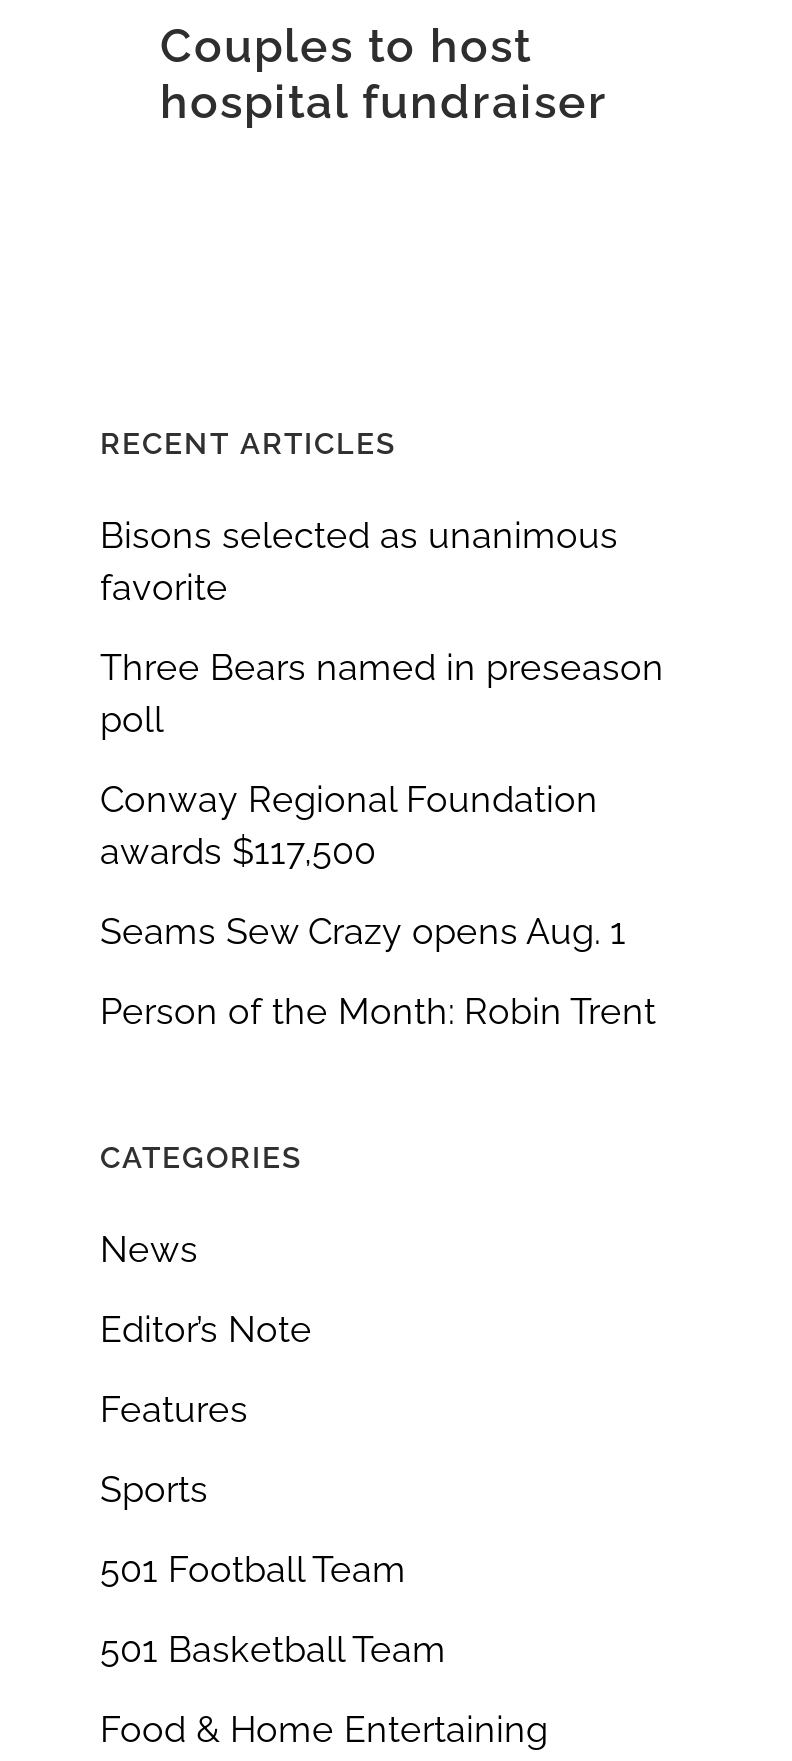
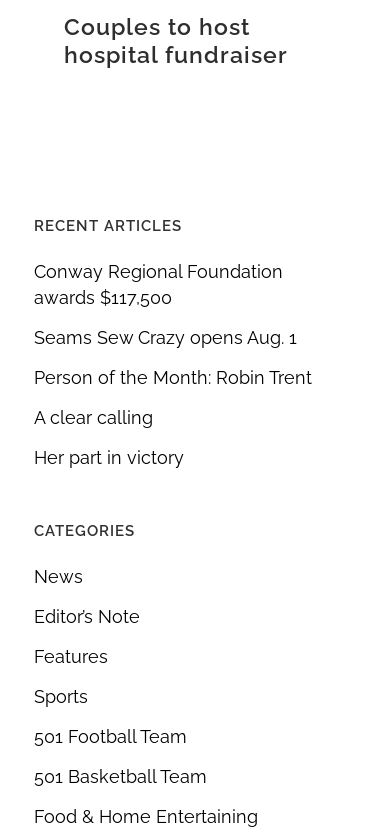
- Bisons selected as unanimous
- favorite
- Three Bears named in preseason
- poll

moved up: Conway Regional Foundation | awards $117,500 | Seams Sew Crazy opens Aug. 1 | Person of the Month: Robin Trent

+ A clear calling
+ Her part in victory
========================================================================
* _INSTRUCTIONS TO FOLLOW_:
The records above should be repeated exactly, with no pictures in the copy.

* _ANSWER FOR THIS EXERCISE_:
- Bisons selected as unanimous
- favorite
- Three Bears named in preseason
- poll

moved up: Conway Regional Foundation | awards $117,500 | Seams Sew Crazy opens Aug. 1 | Person of the Month: Robin Trent

+ A clear calling
+ Her part in victory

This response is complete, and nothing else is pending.